Tuesday, November 9, 2010

So here it is: I'm a U0 University student, at the bottom of the heap. I am interested in about the only thing arts undergraduates idealize as a possible future job: International Development. I just received my very first mark in the 60 percent range. I am without the only 5 people I trust. I have absolutely no motivation to live amongst a power-hungry, monetary based society, and I am without a clue as to where I belong in the social order I am supposed to fit. Even though I have no desire to do so, I am bound to this cumbersome and self-doubting life by familial obligation, the ever imprinting mark of North American society, and indecision. I am, as it were, between the bars.
This blog is my venting outlet, and a place where I can discuss what interests or infuriates me. I believe each person is instilled with ideas that create an all-encompassing bias which is hard to break, and affects their ability to open themselves to the world. I am not without doubt that I myself am afflicted with unconscious biases, but I will try to break them and see past what I am experiencing for the purpose of this blog, and "self-making" as my American lit professor refers to as themes of numerous American works of the 19th century.
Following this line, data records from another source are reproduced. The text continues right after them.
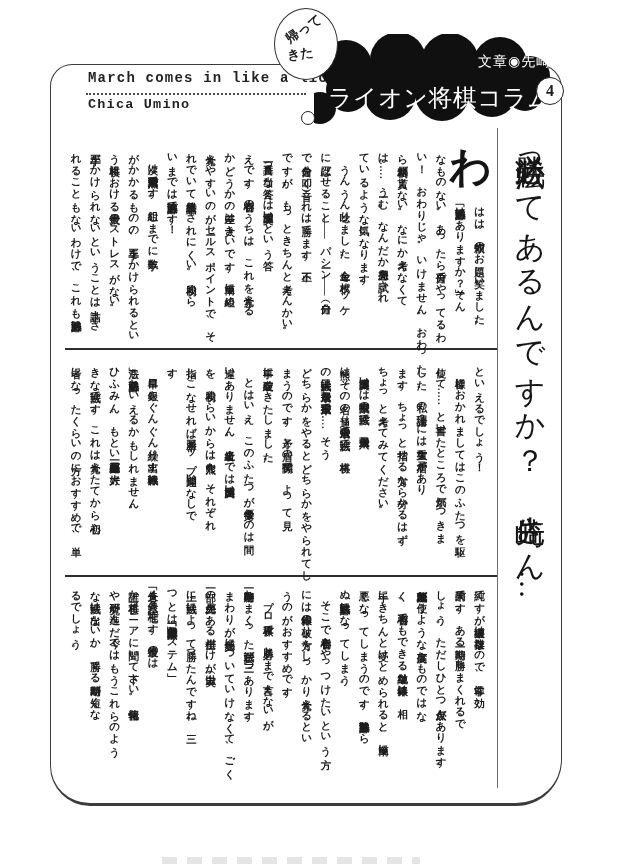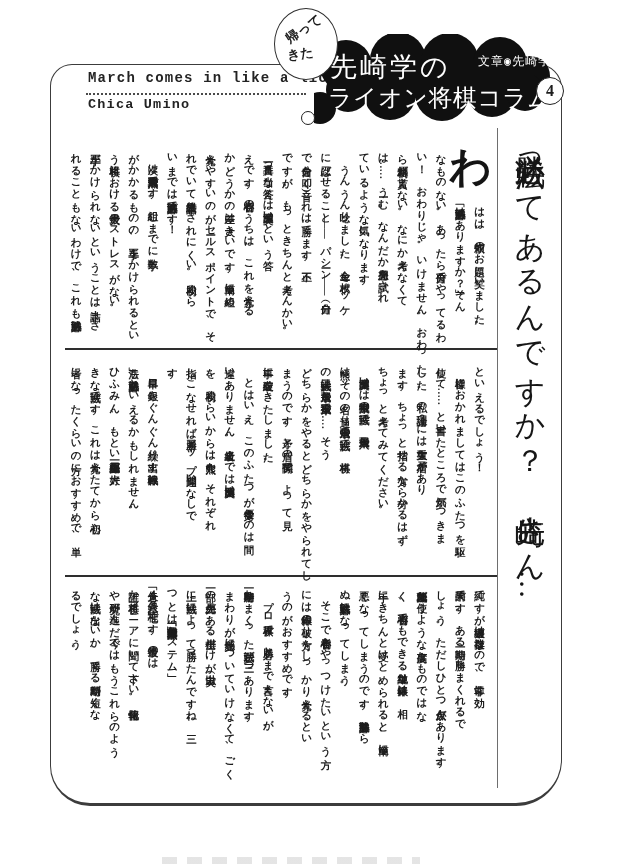--- a/index.html
+++ b/index.html
@@ -37,21 +37,21 @@
   .badge-l1{
     position:absolute; left:16px; top:15px; color:var(--badge-text);
     font-size:27px; letter-spacing:3px; font-weight:500; white-space:nowrap;
   }
   .badge-l2{
     position:absolute; left:14px; top:48px; color:var(--badge-text);
     font-size:24px; letter-spacing:0.5px; font-weight:500; white-space:nowrap;
   }
   .badge-credit{
     position:absolute; left:164px; top:19px; color:var(--badge-text);
-    font-size:12px; letter-spacing:1px; white-space:nowrap;font-family:Liberation Mono, monospace;
+    font-size:14px; letter-spacing:1px; white-space:nowrap;
   }
   
   .bubble{
     position:absolute; left:274px; top:8px; width:62px; height:70px;
     background:var(--paper); border:1.6px solid #2e2e2e; border-radius:50%; z-index:3;
   }
   .bubble-t1{position:absolute; left:9px; top:11px; font-size:13px; font-weight:600; transform:rotate(-34deg); white-space:nowrap;}
   .bubble-t2{position:absolute; left:12px; top:36px; font-size:13px; font-weight:600; transform:rotate(-8deg); white-space:nowrap;}
   .bubble-dot{
     position:absolute; left:301px; top:111px; width:12px; height:12px;
@@ -114,21 +114,20 @@
         <circle cx="216" cy="42" r="20"></circle>
         <circle cx="34" cy="56" r="22"></circle>
         <circle cx="76" cy="60" r="26"></circle>
         <circle cx="128" cy="60" r="27"></circle>
         <circle cx="178" cy="58" r="25"></circle>
         <circle cx="211" cy="58" r="19"></circle>
         <circle cx="6" cy="74" r="16"></circle>
         <rect x="18" y="26" width="202" height="38"></rect>
       </g>
     </svg>
-    <div class="badge-l1">先崎学の</div>
     <div class="badge-l2">ライオン将棋コラム</div>
     <div class="badge-credit">文章◉先崎学</div>
   </div>
 
   <div class="bubble">
     <span class="bubble-t1">帰って</span>
     <span class="bubble-t2">きた</span>
   </div>
   <div class="bubble-dot"></div>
The theme of self making, as I have studied in the autobiography of Benjamin Franklin, the narrative of Frederick Douglass' life, and further prose readings such as Emerson and Thoreau, have threatened the very view of life I have been brought up to follow. The view, being that of a life lived to have success and happiness, but the ways in which I have been taught involve minimal equations to achieve that ideal of "happiness". What I have decided, from now on, even as I fulfil my obligations and participate in the role society has concocted for me, is to discover what I believe happiness to be, and how I myself shall achieve it.